(About this exercise) Which lines of the data hold the word "Glove"? Copy all of them.

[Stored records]

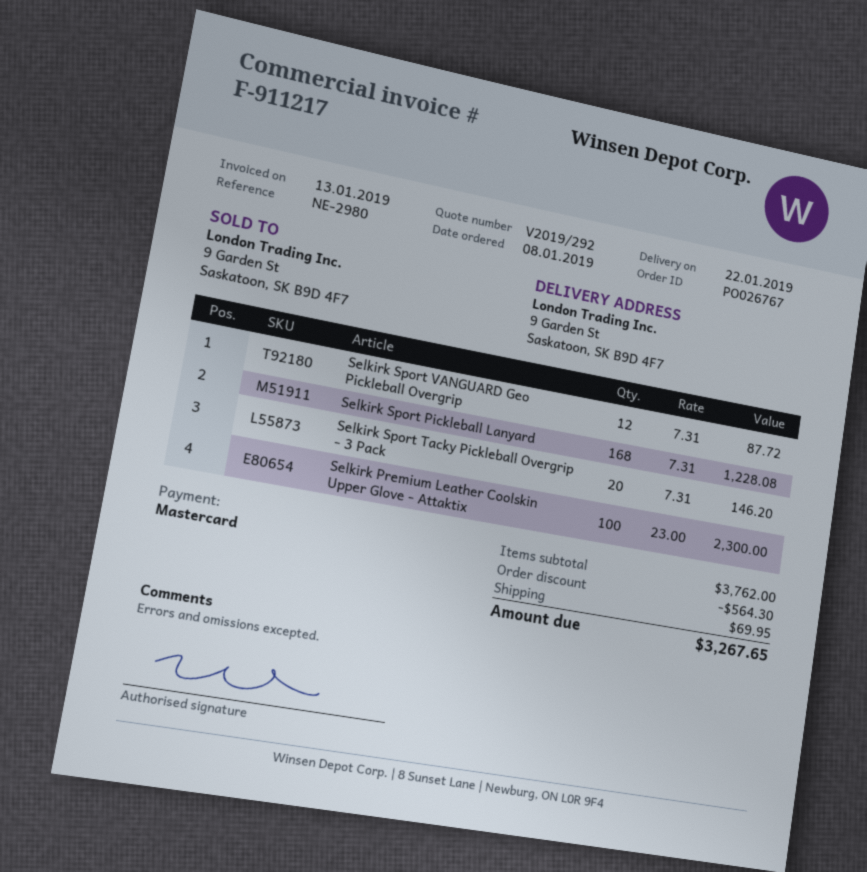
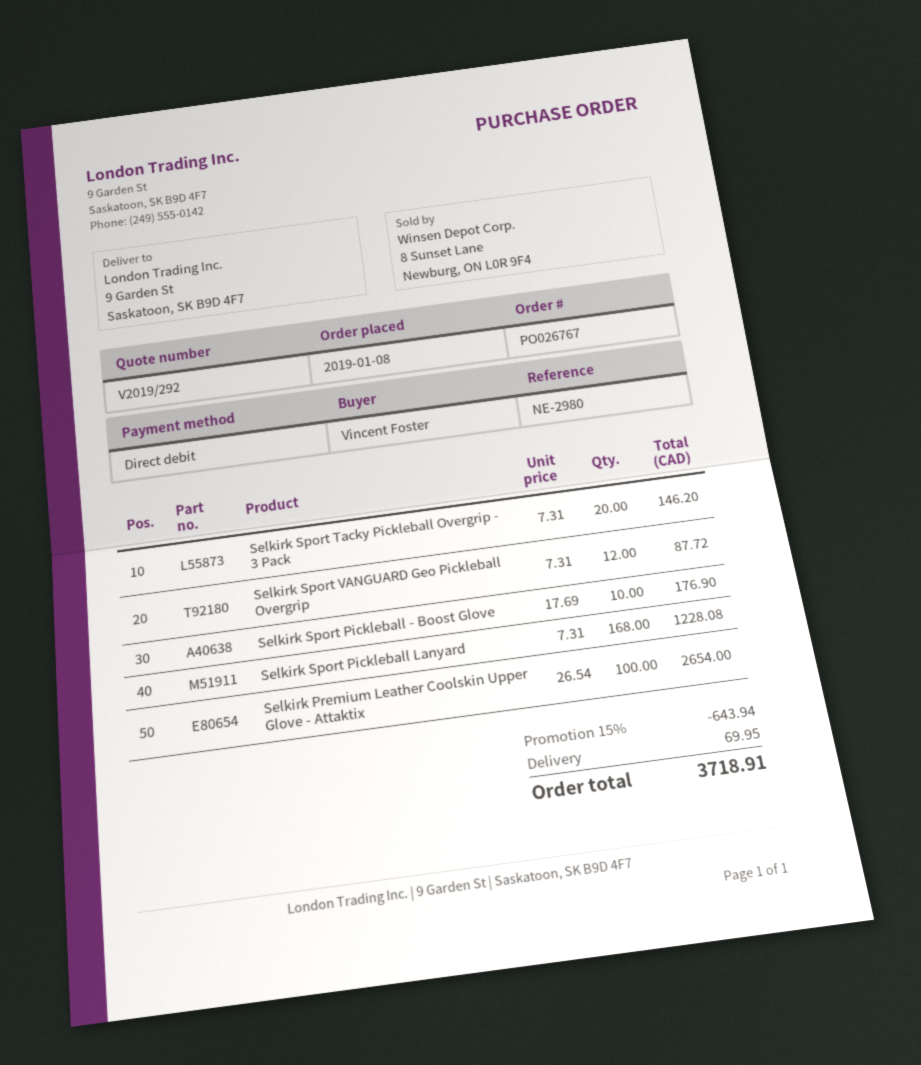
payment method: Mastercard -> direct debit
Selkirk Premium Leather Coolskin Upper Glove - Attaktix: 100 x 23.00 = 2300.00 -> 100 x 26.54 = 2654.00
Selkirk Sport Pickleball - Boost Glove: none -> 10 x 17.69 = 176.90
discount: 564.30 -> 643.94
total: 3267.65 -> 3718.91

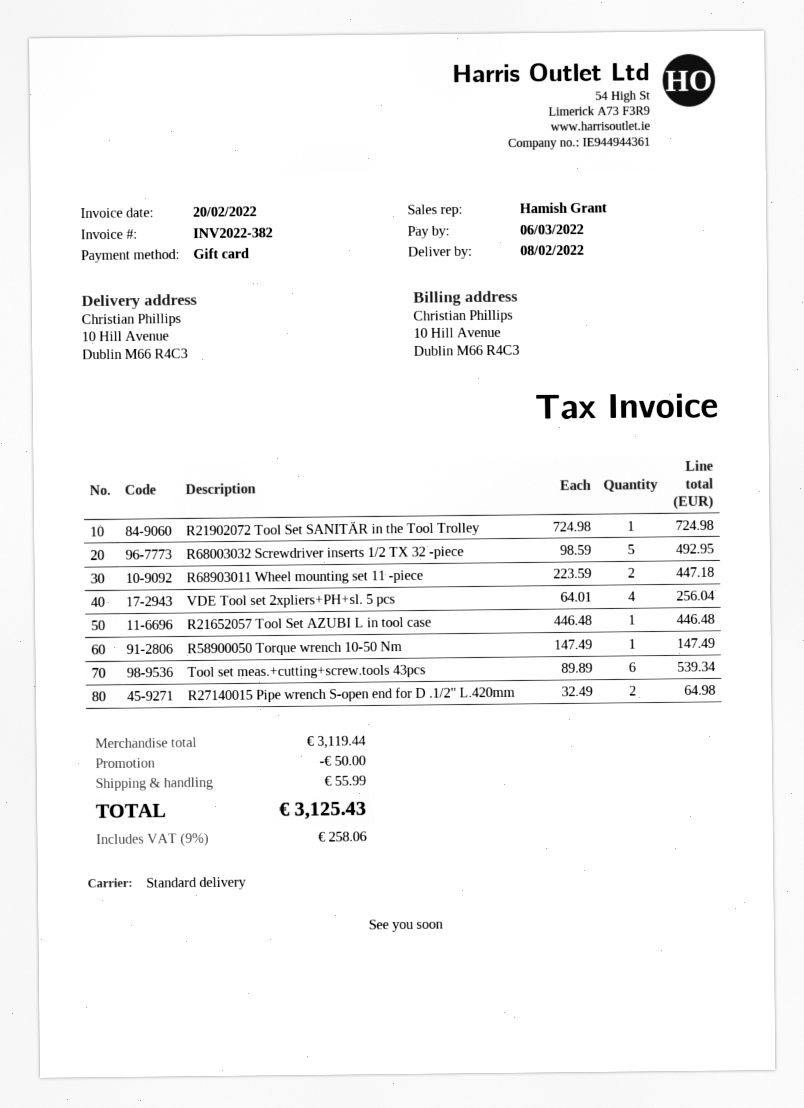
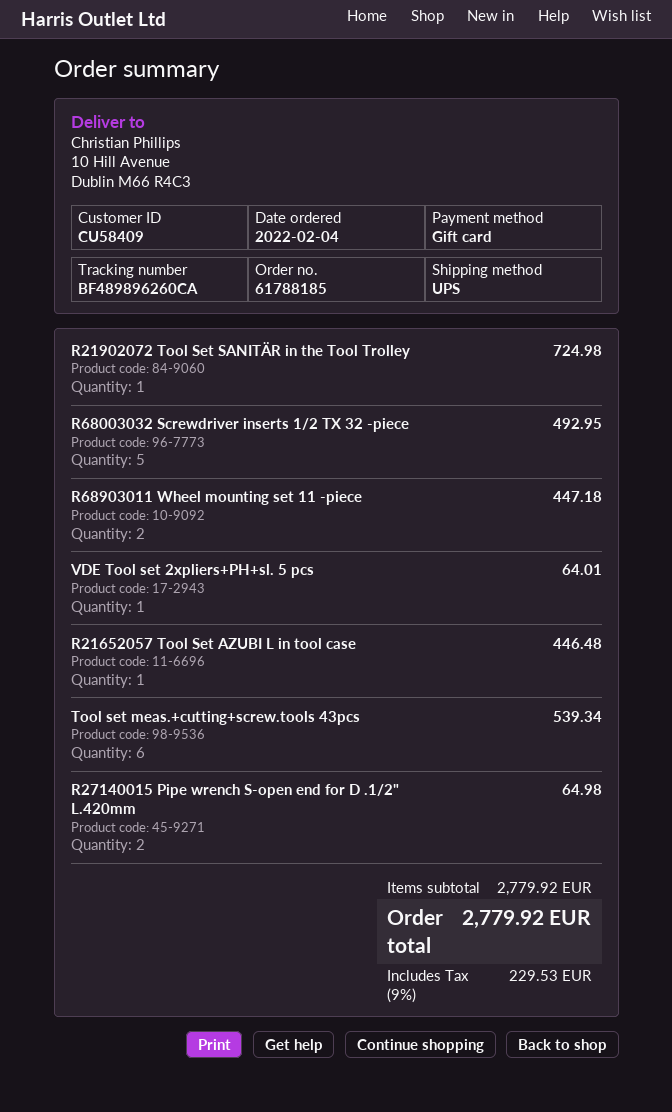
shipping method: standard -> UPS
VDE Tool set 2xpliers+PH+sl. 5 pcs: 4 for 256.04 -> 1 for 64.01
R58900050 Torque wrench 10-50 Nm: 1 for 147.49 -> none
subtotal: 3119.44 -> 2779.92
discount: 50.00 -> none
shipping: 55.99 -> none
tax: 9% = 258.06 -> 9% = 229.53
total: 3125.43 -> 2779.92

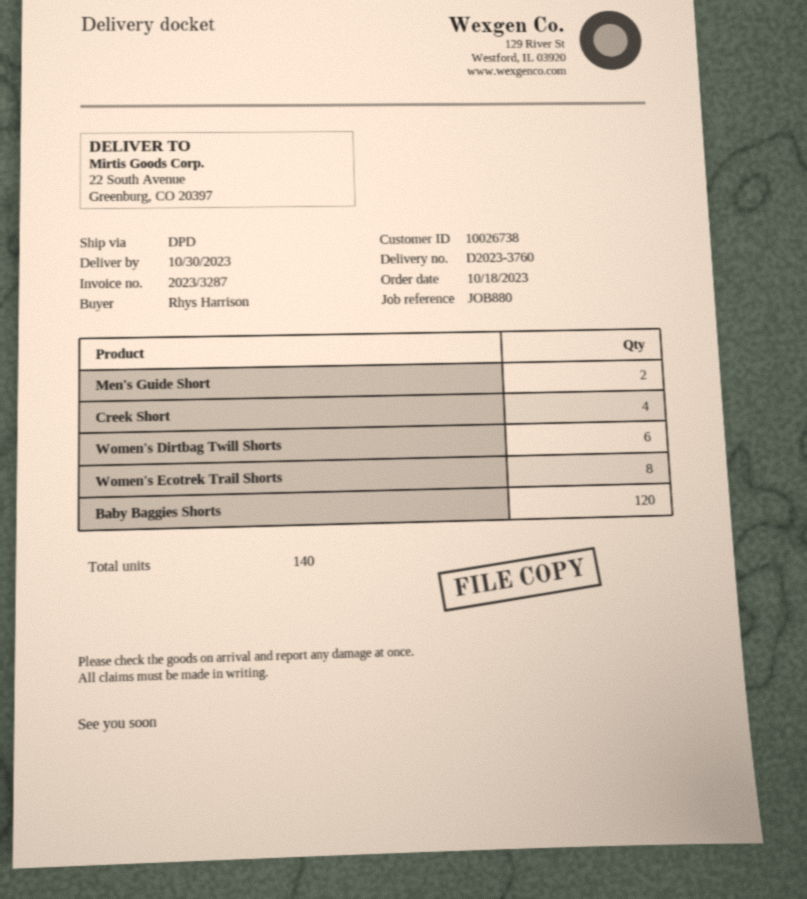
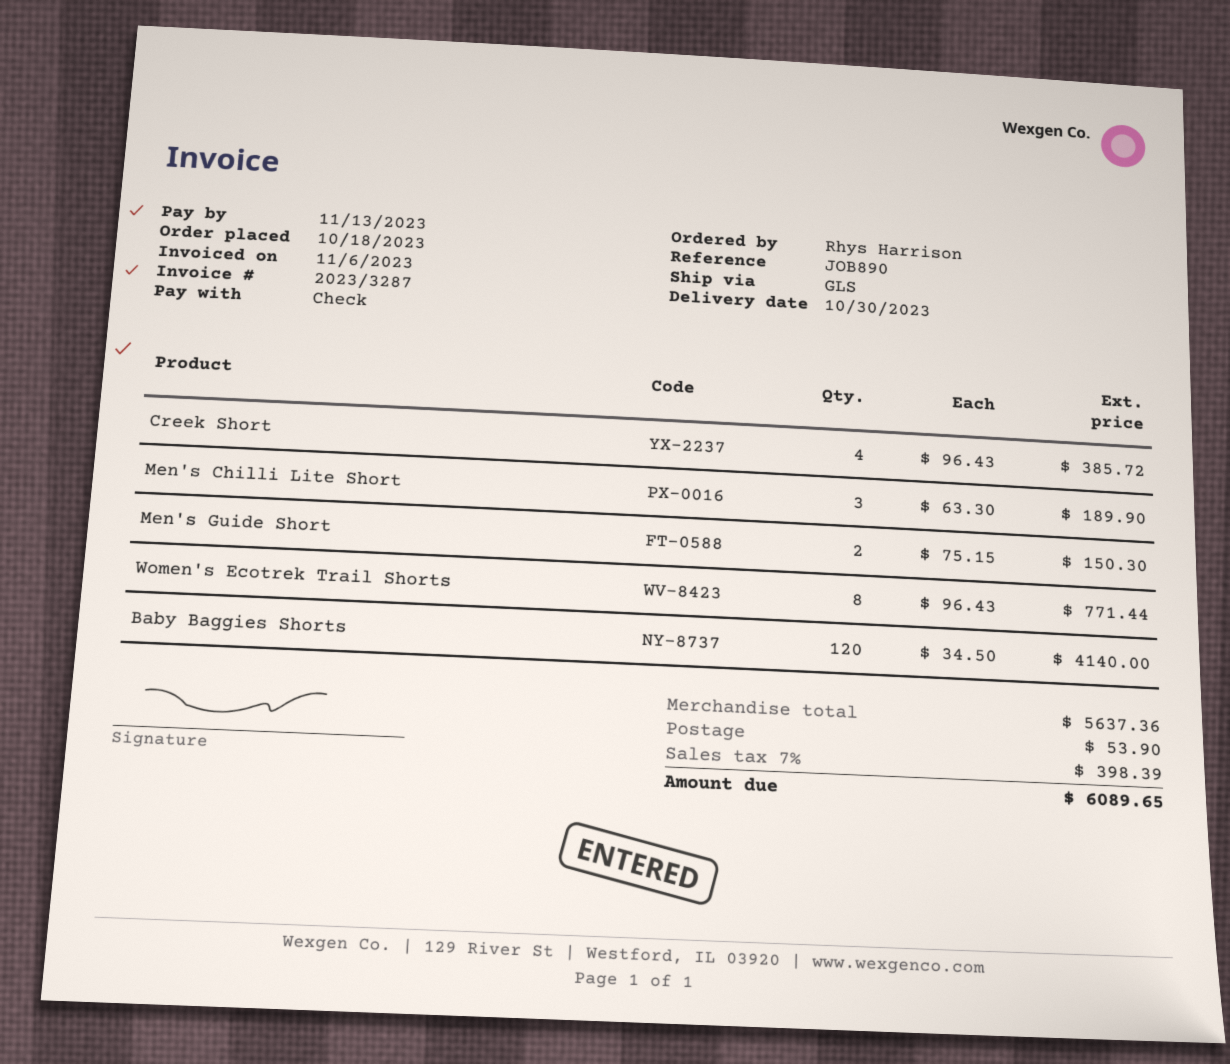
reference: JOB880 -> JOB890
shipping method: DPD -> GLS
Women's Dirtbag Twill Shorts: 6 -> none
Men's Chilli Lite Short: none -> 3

(Exercise output)
Selkirk Premium Leather Coolskin Upper Glove - Attaktix: 100 x 23.00 = 2300.00 -> 100 x 26.54 = 2654.00
Selkirk Sport Pickleball - Boost Glove: none -> 10 x 17.69 = 176.90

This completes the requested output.